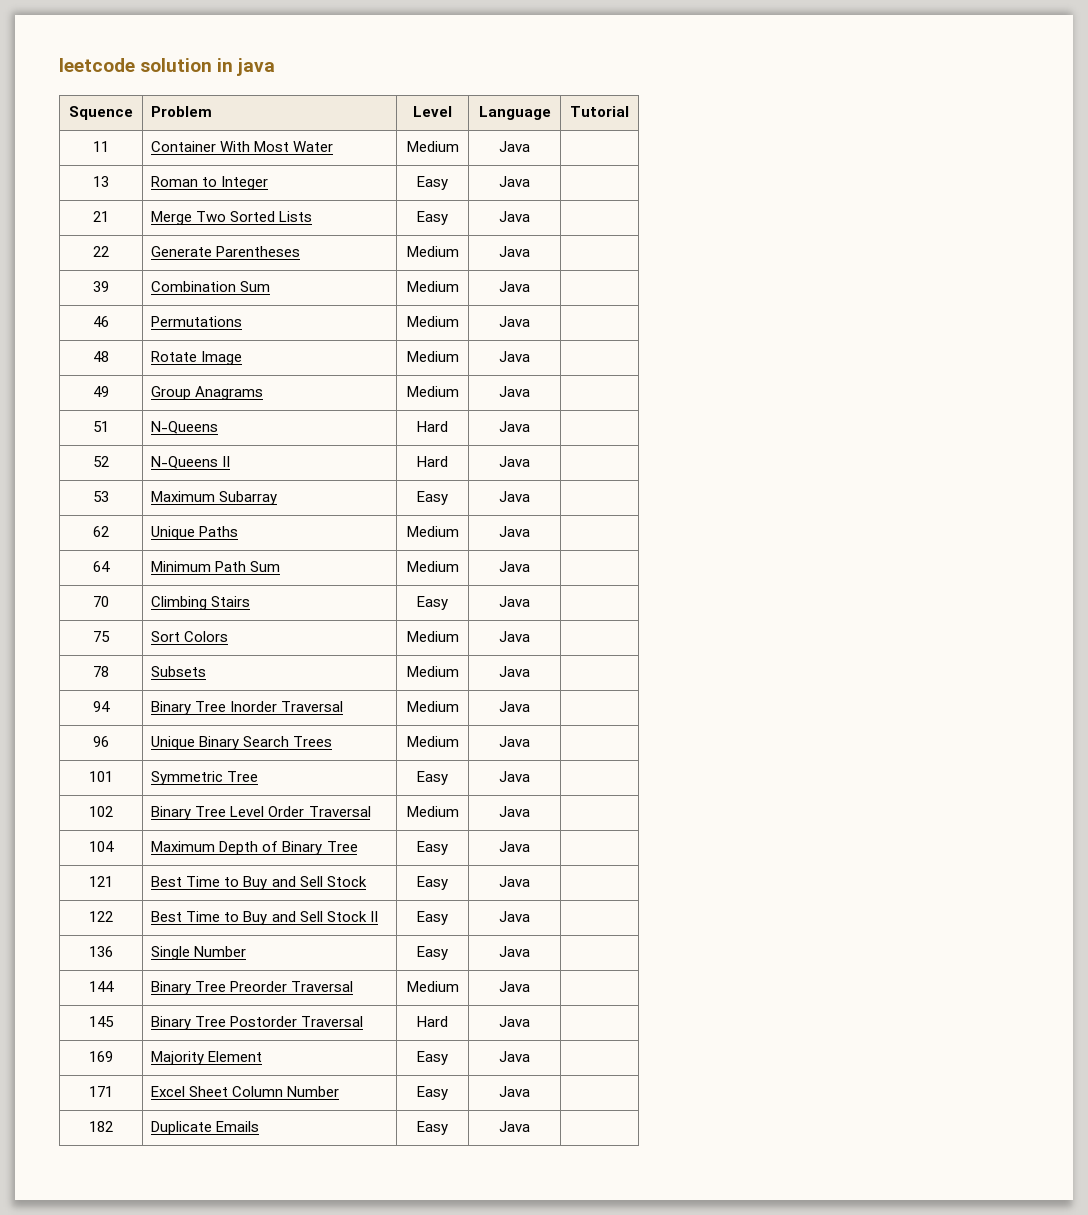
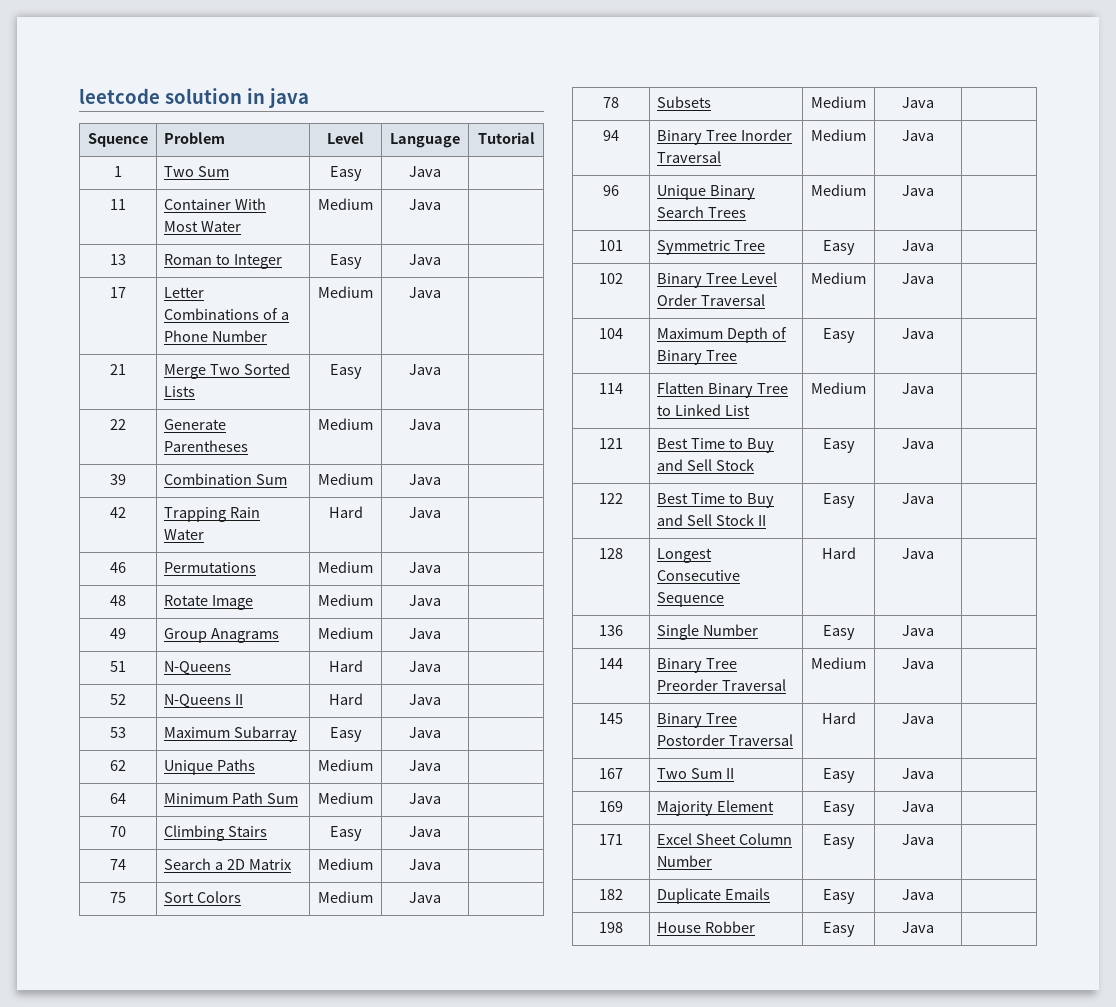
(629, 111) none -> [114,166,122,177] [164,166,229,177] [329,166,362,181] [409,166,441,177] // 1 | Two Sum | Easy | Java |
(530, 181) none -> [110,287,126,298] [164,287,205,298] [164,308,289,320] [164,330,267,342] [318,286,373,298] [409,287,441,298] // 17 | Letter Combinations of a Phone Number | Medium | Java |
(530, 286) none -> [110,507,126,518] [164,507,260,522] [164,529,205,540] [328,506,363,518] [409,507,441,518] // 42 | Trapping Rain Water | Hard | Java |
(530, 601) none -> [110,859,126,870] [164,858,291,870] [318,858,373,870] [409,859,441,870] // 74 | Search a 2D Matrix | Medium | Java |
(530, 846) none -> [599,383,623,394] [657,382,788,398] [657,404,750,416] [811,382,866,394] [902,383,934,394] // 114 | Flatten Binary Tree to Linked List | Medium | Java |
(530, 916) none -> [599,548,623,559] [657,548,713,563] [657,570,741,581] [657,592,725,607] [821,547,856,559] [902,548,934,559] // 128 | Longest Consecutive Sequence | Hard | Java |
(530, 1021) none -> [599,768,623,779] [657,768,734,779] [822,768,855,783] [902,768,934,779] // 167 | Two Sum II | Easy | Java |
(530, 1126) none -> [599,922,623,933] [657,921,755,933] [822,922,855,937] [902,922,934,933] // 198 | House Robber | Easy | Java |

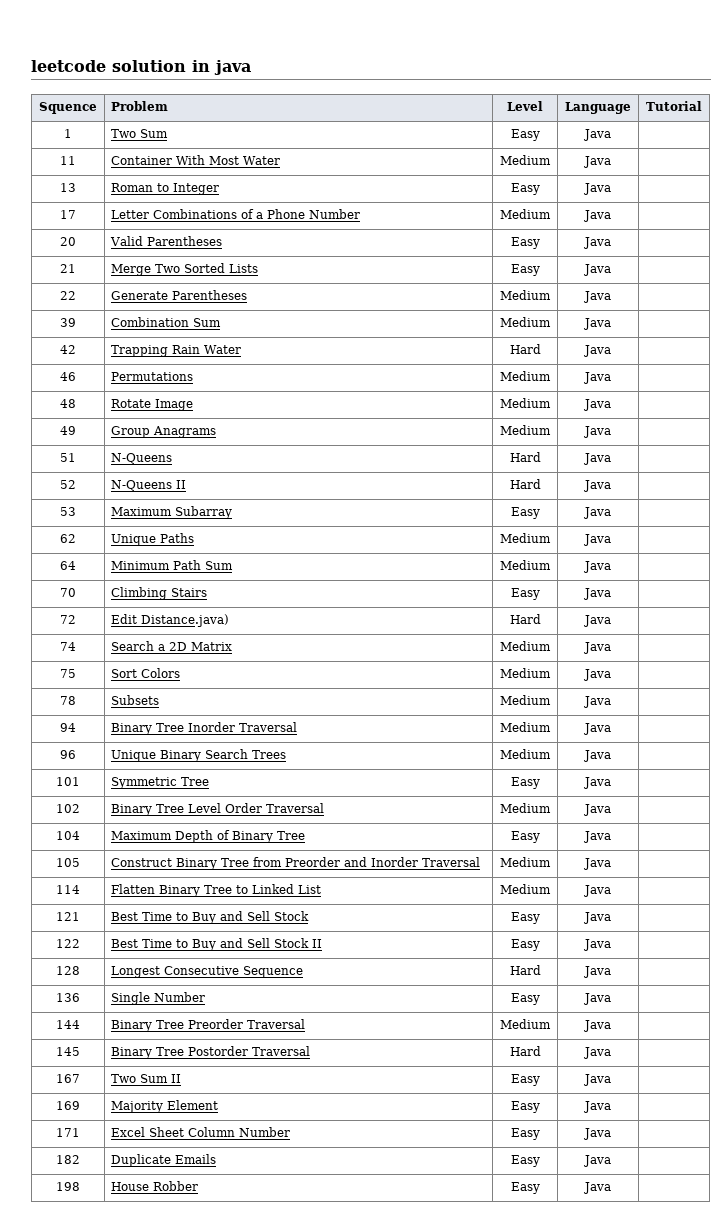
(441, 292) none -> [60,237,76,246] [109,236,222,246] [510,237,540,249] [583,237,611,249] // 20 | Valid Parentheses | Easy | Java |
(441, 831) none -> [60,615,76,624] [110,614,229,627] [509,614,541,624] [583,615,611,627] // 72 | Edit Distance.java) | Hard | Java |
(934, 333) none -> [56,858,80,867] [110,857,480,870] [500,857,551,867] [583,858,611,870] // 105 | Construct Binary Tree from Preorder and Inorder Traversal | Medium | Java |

__EXERCISE BRIEF__
All of the data above should be printed again exactly, though none of the pictures belong in the copy.

__RESULT OF THIS TASK__
(629, 111) none -> [114,166,122,177] [164,166,229,177] [329,166,362,181] [409,166,441,177] // 1 | Two Sum | Easy | Java |
(530, 181) none -> [110,287,126,298] [164,287,205,298] [164,308,289,320] [164,330,267,342] [318,286,373,298] [409,287,441,298] // 17 | Letter Combinations of a Phone Number | Medium | Java |
(530, 286) none -> [110,507,126,518] [164,507,260,522] [164,529,205,540] [328,506,363,518] [409,507,441,518] // 42 | Trapping Rain Water | Hard | Java |
(530, 601) none -> [110,859,126,870] [164,858,291,870] [318,858,373,870] [409,859,441,870] // 74 | Search a 2D Matrix | Medium | Java |
(530, 846) none -> [599,383,623,394] [657,382,788,398] [657,404,750,416] [811,382,866,394] [902,383,934,394] // 114 | Flatten Binary Tree to Linked List | Medium | Java |
(530, 916) none -> [599,548,623,559] [657,548,713,563] [657,570,741,581] [657,592,725,607] [821,547,856,559] [902,548,934,559] // 128 | Longest Consecutive Sequence | Hard | Java |
(530, 1021) none -> [599,768,623,779] [657,768,734,779] [822,768,855,783] [902,768,934,779] // 167 | Two Sum II | Easy | Java |
(530, 1126) none -> [599,922,623,933] [657,921,755,933] [822,922,855,937] [902,922,934,933] // 198 | House Robber | Easy | Java |

(441, 292) none -> [60,237,76,246] [109,236,222,246] [510,237,540,249] [583,237,611,249] // 20 | Valid Parentheses | Easy | Java |
(441, 831) none -> [60,615,76,624] [110,614,229,627] [509,614,541,624] [583,615,611,627] // 72 | Edit Distance.java) | Hard | Java |
(934, 333) none -> [56,858,80,867] [110,857,480,870] [500,857,551,867] [583,858,611,870] // 105 | Construct Binary Tree from Preorder and Inorder Traversal | Medium | Java |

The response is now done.